Homily for the
4th Sunday of Advent
Dec. 19, 2021
Heb 10: 5-10
St. Joseph Church, New
Rochelle, N.Y.
“Behold, I come to do your will, O God” (Heb
10: 7).
The whole Christian world is excitedly preparing for Christmas, our annual memorial and celebration of the birth of our Savior in insignificant little Bethlehem, “too small to be among the clans of Judah” (Mic 5:1). It’s such a joy-filled time that not even the stiff, sour Puritans of 17th-century England and New England could suppress it. (They tried to outlaw Christmas, you know.)
But
our festival is not without a quiet note, a somber note, a note with something
like foreboding. The “one who is to be ruler
in Israel, whose origin is from of old” (Mic 5:1) comes to save us, and he
comes to save us by doing God’s will.
The
Letter to the Hebrews explains: “By this
‘will,’ we have been consecrated thru the offering of the body of Jesus Christ
once for all” (10:10). Jesus was born in
Bethlehem in order to offer himself up for us sinners, offer himself as a
sacrifice on the altar of the cross, and by offering himself to take away our
sins and consecrate us to God. His
obedience to his Father counteracted Adam’s disobedience and made things right
again between humanity and God.
This
doesn’t mean that God the Father willed his Son’s death. It does mean that the Father willed his Son
to invite all men and women, sinners and saints alike, Jew and Gentile alike,
to forgiveness and redemption, to consecration in an intimate relationship with
the Father. Such an inclusive invitation
had a price for Jesus. Not everyone
welcomes God’s generosity. They didn’t
in 1st-century Israel, just as today we see people who wish to exclude others
who are different from themselves. So
Jesus’ self-offering led to the cross; so he offered his body “once for all,”
for all of humanity.
Did
Jesus have to do his Father’s will? No,
he didn’t. We celebrate at Christmas
that he was born a flesh-and-blood human being, born the son of the Virgin
Mary. “I come to do your will, O
God”—but to do the Father’s will by a deliberate choice. Remember that he was tempted by Satan in the
wilderness and could have chosen the way of power, pride, and sensuality
instead of the way of faithfulness.
Remember that in Gethsemane he prayed to his Father to take away the cup
of suffering that was close at hand. He
could have run away. He could have
backed down from preaching what God wanted of him.
Even
before he was born, Elizabeth, his mother’s relative, recognized that he was
“blessed” (Luke 1:42)—blessed in anticipation of what he would do in obedience
to his Father.
At
every Mass we pray the Lord’s Prayer, and you probably pray it often during the
week. It’s called the Lord’s Prayer
because our Lord Jesus taught it to us.
In it, like Jesus we pray that God’s will be done. “I come to do your will, O God.” When we submit ourselves to God’s will, we
act like Jesus. Acting like the Son of God,
we become children of God.
So
acting, we also act like the Mother of Jesus.

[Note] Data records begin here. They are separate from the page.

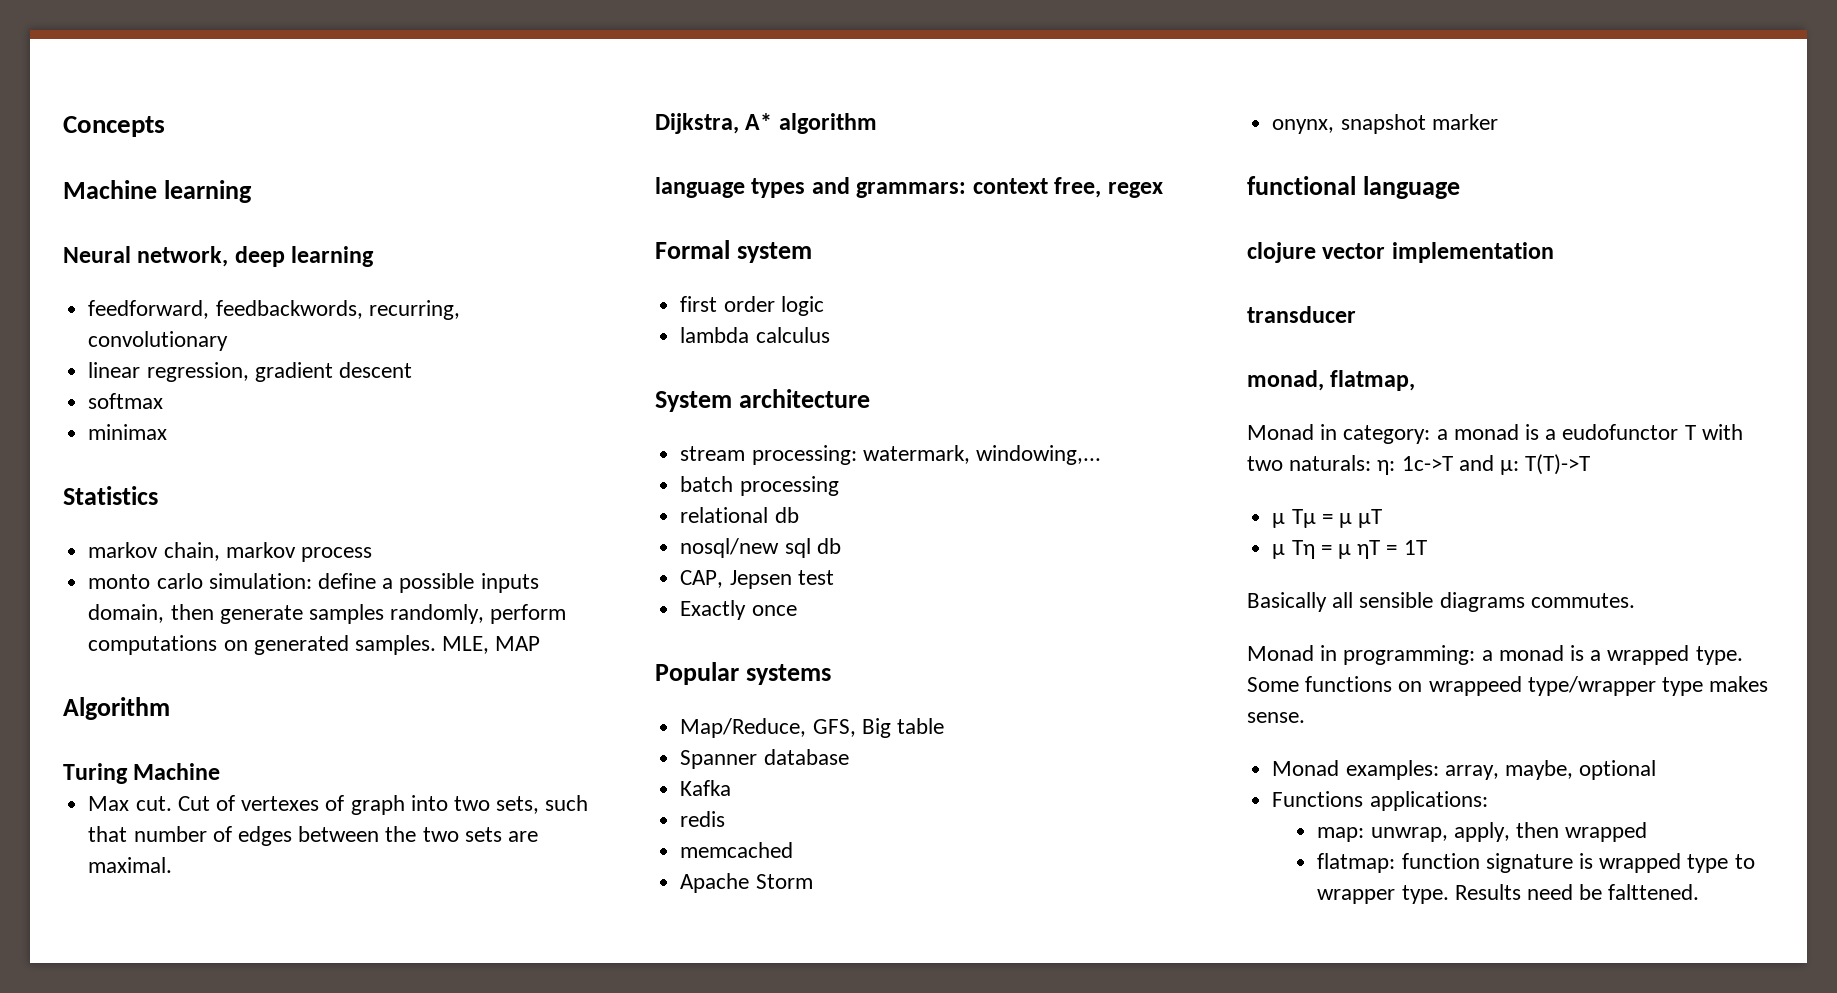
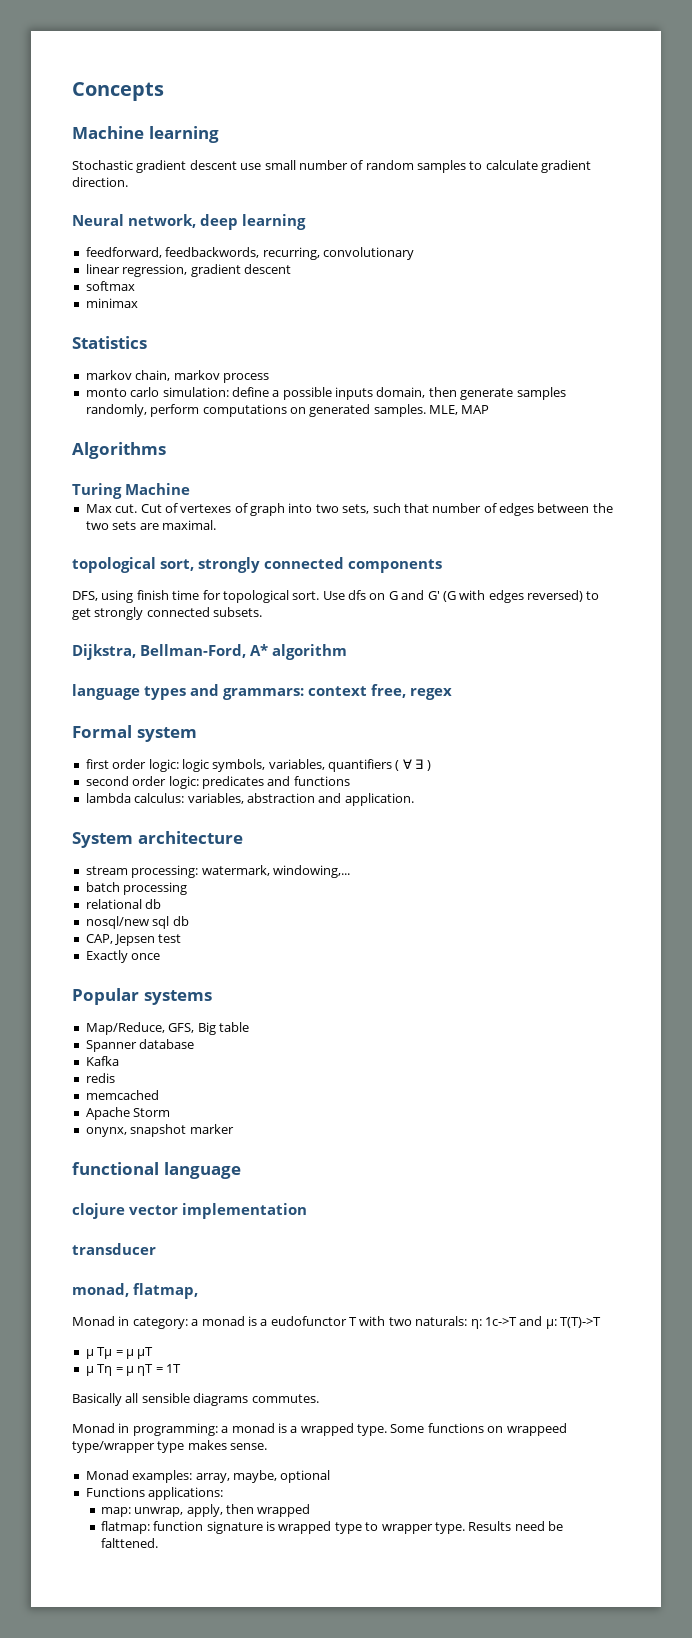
(252, 191) none -> [72,160,592,173] [72,177,128,187] // Stochastic gradient descent use small number of random samples to calculate gradient direction.
[63,697,170,720] Algorithm -> [72,442,166,459] Algorithms
(173, 865) none -> [72,557,442,573] [72,590,600,603] [72,607,263,620] // topological sort, strongly connected components // DFS, using finish time for topological sort. Use dfs on G and G' (G with edges reversed) to get strongly connected subsets.
(739, 123) none -> [140,644,246,658] Bellman-Ford,
(775, 304) none -> [148,759,179,772] logic:
[680,327,830,343] // lambda calculus -> [212,759,431,772] [85,776,350,789] [85,793,414,806] symbols, variables, quantifiers ( ∀ ∃ ) // second order logic: predicates and functions // lambda calculus: variables, abstraction and application.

Before she visited her cousin Elizabeth, she accepted God’s plan for her
when she told the archangel Gabriel, “Let it be done to me as you say” (Luke
1:38). Because of her obedience to God’s
will, Elizabeth recognizes her as “blessed among women,” blessed because she
believed what was spoken to her and accepted it (1:42,45).
Accepting
God’s will—“thy will be done”—in our own lives is what brings the blessing of
God upon us. It’s what enables the grace
of our Lord Jesus to consecrate us, to make us sacred or holy before God.
If
it wasn’t easy for Jesus always to do his Father’s will, and I’m sure it wasn’t
easy for Mary either—as a frightened teenager or as a mature woman standing
under her Son’s cross—just as surely it’s not easy for us always to do the
Father’s will in our lives, to accept what he asks of us—in the way of carrying
out our personal responsibilities, in the way of suffering, in the way of
resisting our own temptations to sensuality, pride, and power. Living obediently, living faithfully, is the
“sacrifice and offering” (Heb 10:5) that God desires of us, as he desired it of
his own Son in the flesh. Following
Jesus Christ in our own lives is what gives meaning to Christmas; it’s what
will “pour forth” divine “grace into our hearts” so that “we may be brought to
the glory of his resurrection” (Collect).